_201.DOCX | страница 22



И я вспомнила Вадима Георгиевича.


У меня за окном в осеннее и весеннее время – настоящий Саврасовский пейзаж. Да еще с тоненькими остроконечными шпилями на горизонте. Красиво, грустно и напоминает о чем-то очень знакомом. Невзирая на другое полушарие. Как видно, не в полушарии дело...


Вадим Георгиевич взял меня легонько под локоть, и так мы дошли до моего дома.


А через несколько лет я получила от него подарок ко дню рождения: огромный букет ландышей, чуть не целое ведро. Он еще и потрудился над ним: освободил букетики от завязок и листьев. И получилась такая нежно-перламутровая пена. Целая шапка ландышевой пены.


Авангард, авангард... Какая разница, каким словом обозначать человечность.


Трио


Благодатна детская памятливость. Что-то из повседневности, как семена из почвы, прорастает и превращается в символы. Картины памяти, как старые фотографии: не просто изображения – вехи.

Помню высокую, статную женщину, что часто приходила к нам. Ее звали Эстер Вевюрко. Она жила в известном в Киеве доме – Доме писателей. Я думала, что именно поэтому она так складно говорит (магическое слово “писатели”) и что поэтому ее так легко слушать. (Я же говорю: “у детей ушки на макушке”).

Запомнила: муж был писателем. Рано умер. Два сына, один из них – на фронте. Его звали Тоба. Запомнила необычное имя, потому что одажды Эстер пришла – не пришла, а ворвалась – с рыданиями, без конца повторяя это имя: получила похоронку.

И оставшись одна, Эстер стала рассказывать сказки. Ходила по школам, детдомам, клубам, домам пионеров – всюду, где были дети, – и рассказывала сказки. Приходя к нам, тоже рассказывала сказки.

Ее считали чудачкой. Но теперь понятно, что так она спасалась.

Длилось это несколько лет, а потом Эстер уехала с младшим сыном. Говорила, что нашелся кто-то из родственников в другом городе.


Довольно обычная по тем временам история, но вот ведь: запомнилась. Быть может, не столько сама история, склько то, что над ней: знак печали, достоинства и благородства.

И даже если это было не так или не совсем так – неважно. Время все отшлифовало до степени своей необходимости. Значит, так и было, так надо.


Гавот ІІ


Жизнь такая была: что-то понятно, а что-то совсем не понятно. И в то же время – интересно: возраст такой, возраст узнаваний.

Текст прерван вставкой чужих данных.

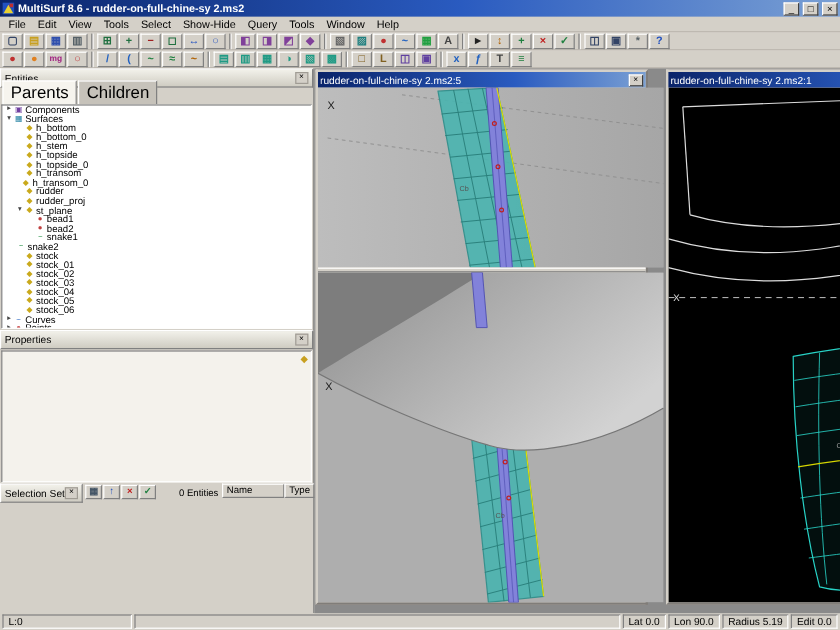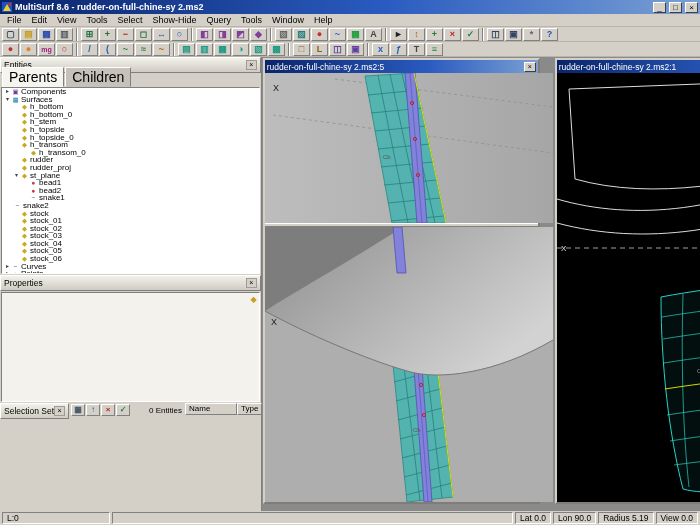"h_transom_0" div.tree-row { padding-left: 20px -> 8px }
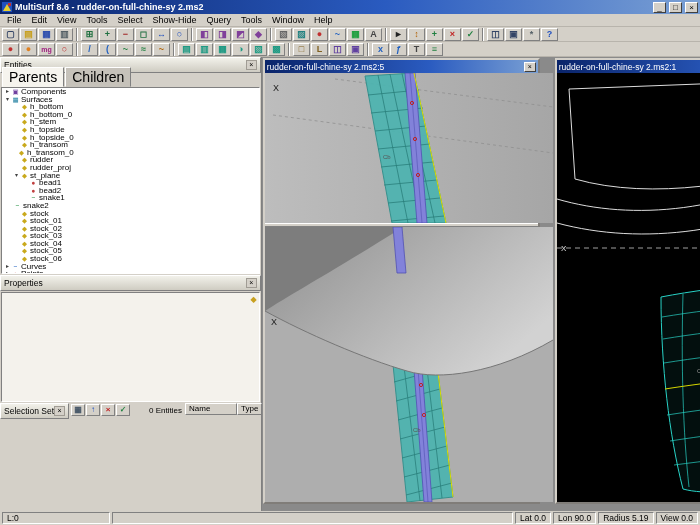"View 0.0" span.sb-cell { text: View -> Edit }
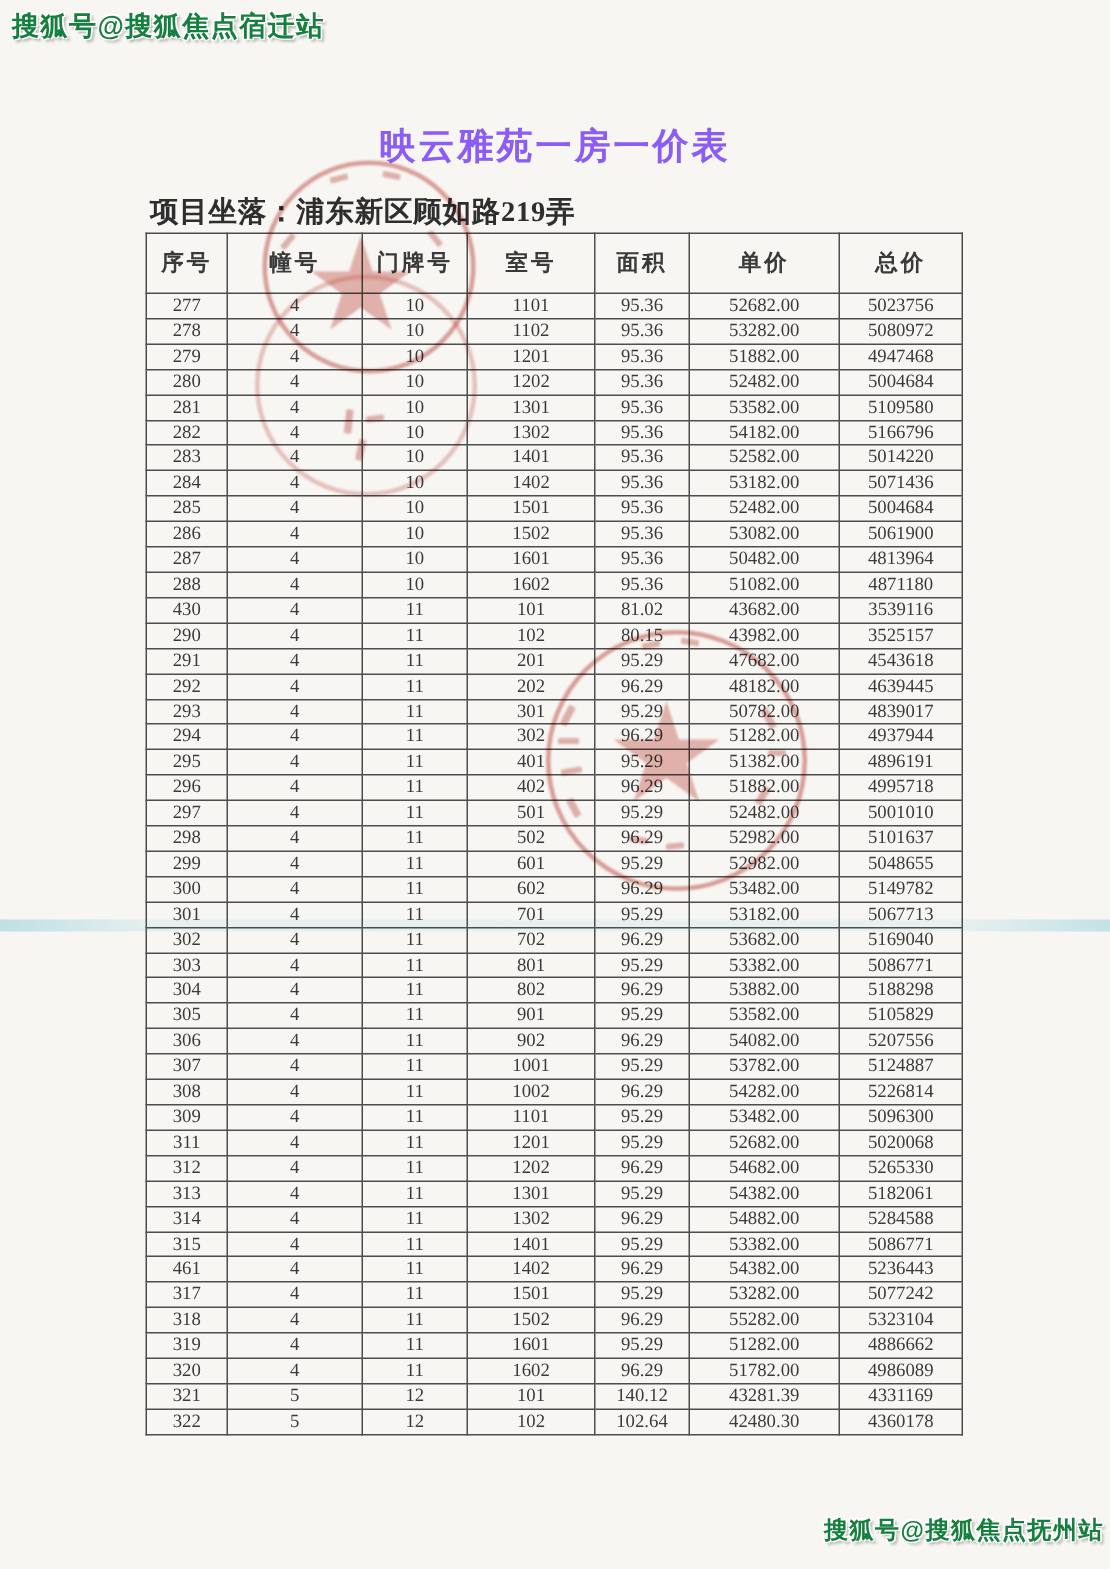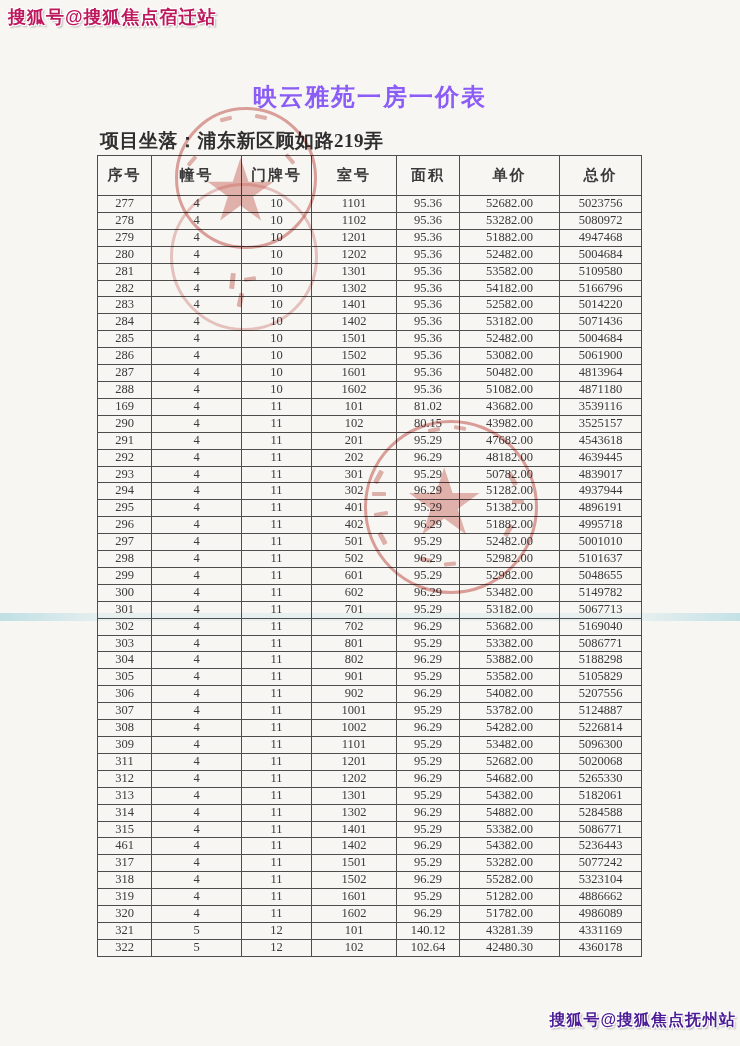"搜狐号@搜狐焦点宿迁站" .wm { color: #be185d -> #15803d }
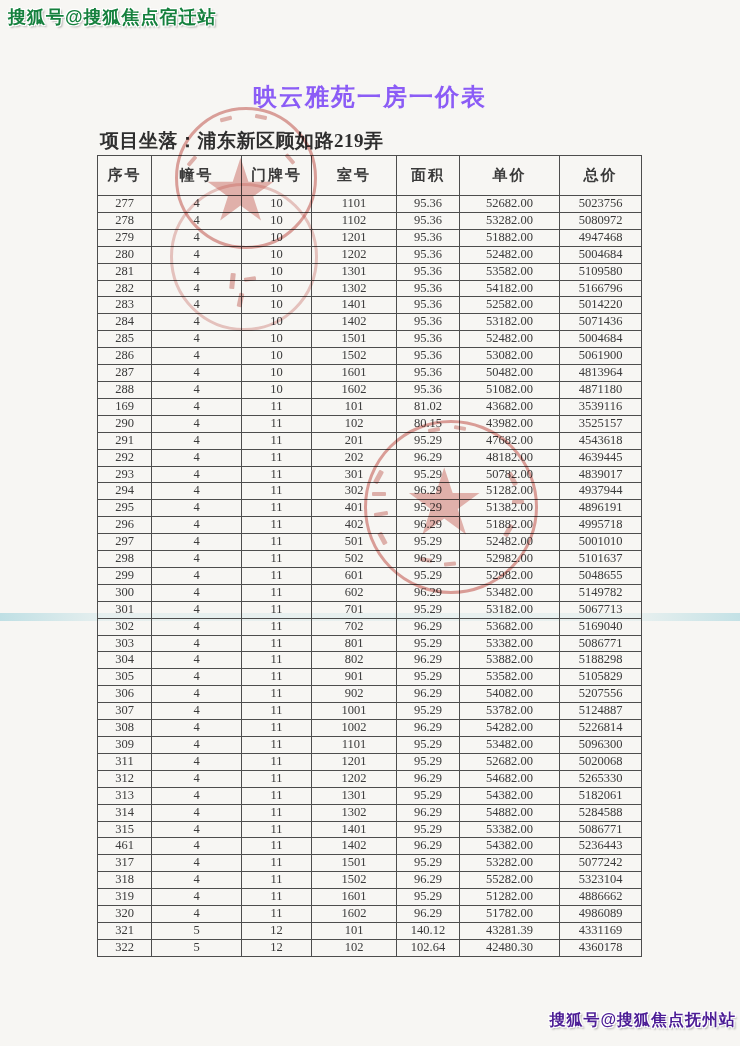"169" td { text: 169 -> 430 }
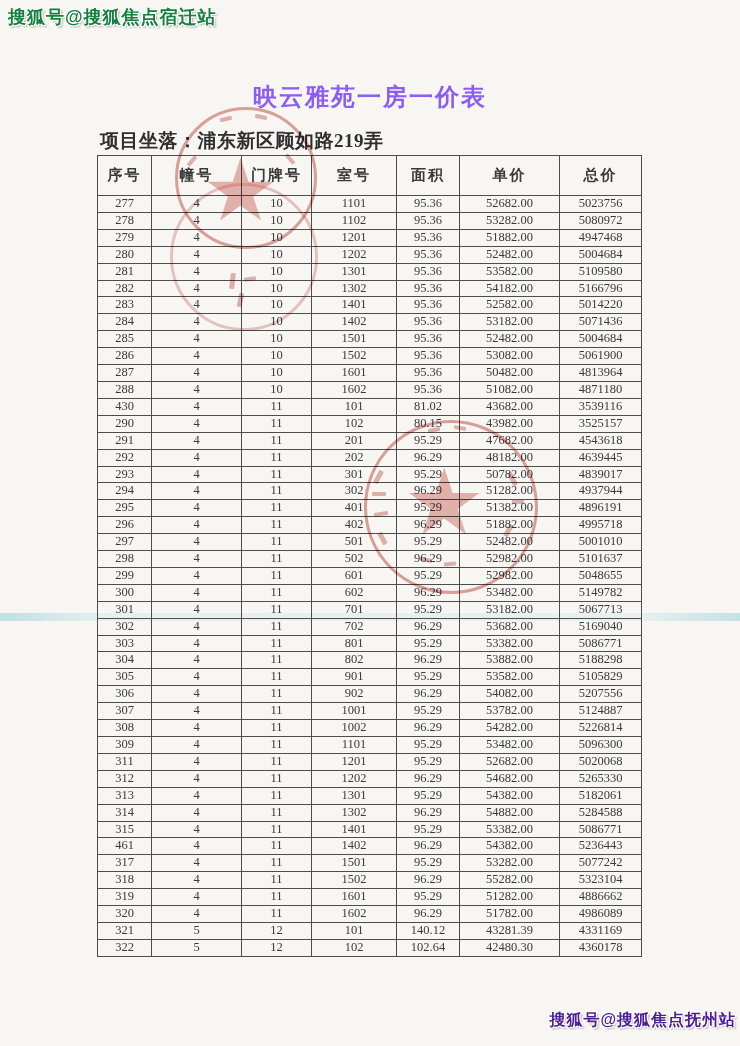"搜狐号@搜狐焦点抚州站" #wm-bottom { color: #4c1d95 -> #15803d }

Например, в бумажке, которую я обнаружила в своем школьном дневнике – дневники собирались в субботу, раздавались в понедельник – было понятно все: слово «характеристика», слова «успеваемость», «дисциплина», «посещаемость». Все понятно, кроме последней фразы, написанной почему-то от руки (остальное – на машинке): «Семья неблагонадежная». Я узнала почерк нашей классной руководительницы. Если бы не эта история, вряд ли запомнила бы ее имя-отчество: Полина Исидоровна.